━━ INPUT
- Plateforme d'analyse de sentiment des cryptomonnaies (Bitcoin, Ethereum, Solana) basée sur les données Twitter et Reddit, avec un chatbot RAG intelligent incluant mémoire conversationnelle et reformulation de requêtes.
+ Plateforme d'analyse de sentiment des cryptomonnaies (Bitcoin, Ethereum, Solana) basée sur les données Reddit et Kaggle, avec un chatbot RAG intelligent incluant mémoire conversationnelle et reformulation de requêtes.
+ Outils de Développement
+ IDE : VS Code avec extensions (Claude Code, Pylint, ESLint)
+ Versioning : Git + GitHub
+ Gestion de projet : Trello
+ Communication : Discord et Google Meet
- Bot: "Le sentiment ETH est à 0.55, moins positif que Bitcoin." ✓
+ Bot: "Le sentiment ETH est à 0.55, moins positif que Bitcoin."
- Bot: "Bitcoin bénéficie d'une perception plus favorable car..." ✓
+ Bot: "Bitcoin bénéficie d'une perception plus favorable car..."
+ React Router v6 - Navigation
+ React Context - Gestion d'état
━━━━
WORK REQUIRED:
State how many lines in the records above contain the word "Bitcoin". Write the number alone.

THE COMPLETED TASK:
6